Goal of the exercise
Pull out every line below that holds the word "ZUSSS".

(Change detection data)
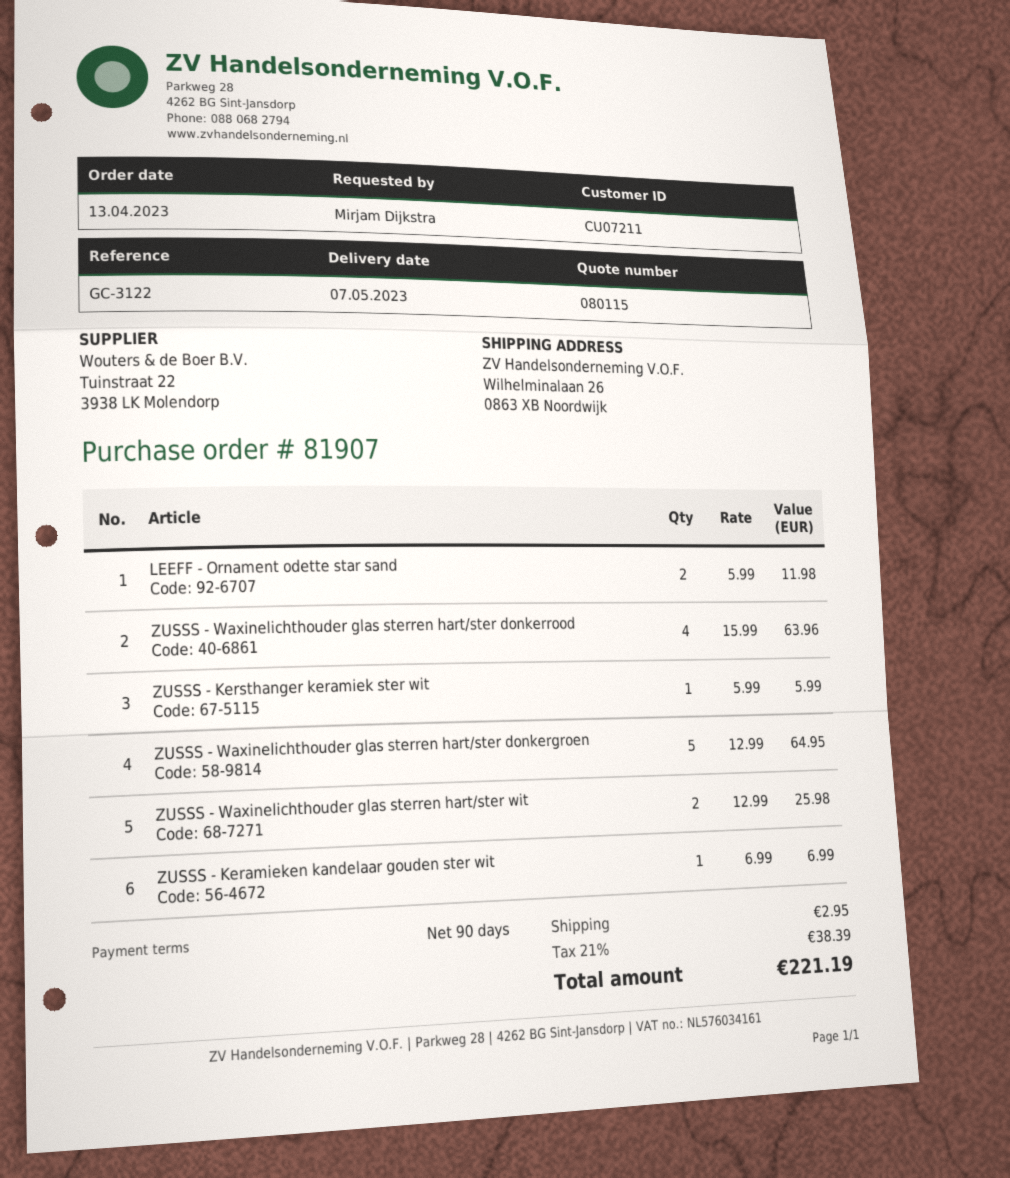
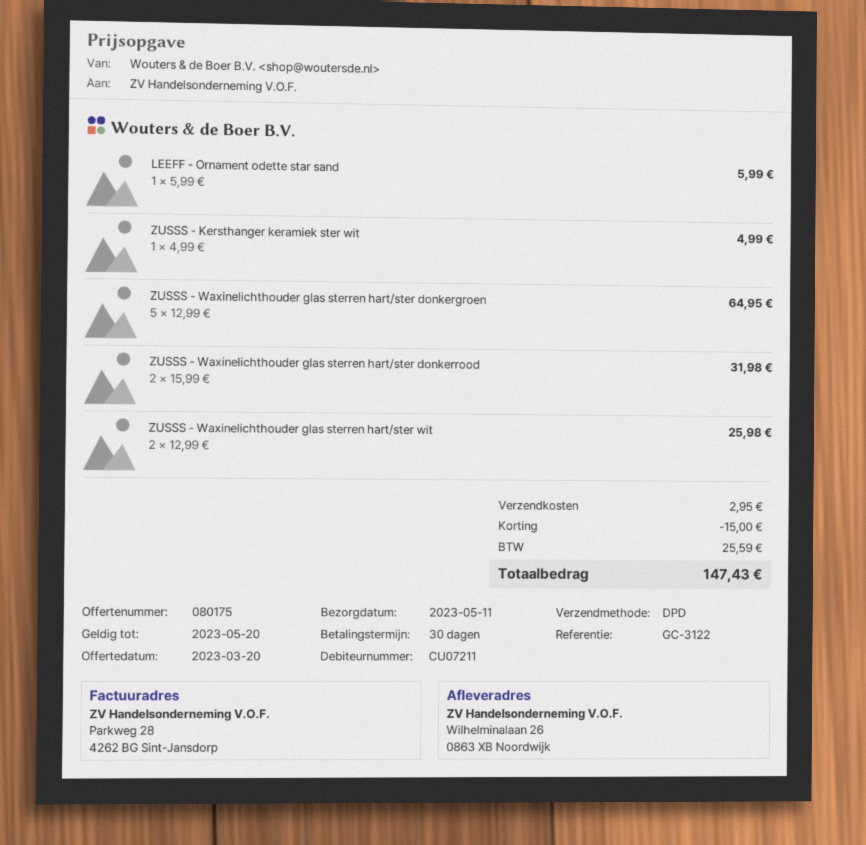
quote number: 080115 -> 080175
delivery date: 2023-05-07 -> 2023-05-11
payment terms: 90 days -> 30 days
LEEFF - Ornament odette star sand: 2 x 5.99 = 11.98 -> 1 x 5.99 = 5.99
ZUSSS - Waxinelichthouder glas sterren hart/ster donkerrood: 4 x 15.99 = 63.96 -> 2 x 15.99 = 31.98
ZUSSS - Kersthanger keramiek ster wit: 1 x 5.99 = 5.99 -> 1 x 4.99 = 4.99
ZUSSS - Keramieken kandelaar gouden ster wit: 1 x 6.99 = 6.99 -> none
discount: none -> 15.00
tax: 38.39 -> 25.59
total: 221.19 -> 147.43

Answer space
ZUSSS - Waxinelichthouder glas sterren hart/ster donkerrood: 4 x 15.99 = 63.96 -> 2 x 15.99 = 31.98
ZUSSS - Kersthanger keramiek ster wit: 1 x 5.99 = 5.99 -> 1 x 4.99 = 4.99
ZUSSS - Keramieken kandelaar gouden ster wit: 1 x 6.99 = 6.99 -> none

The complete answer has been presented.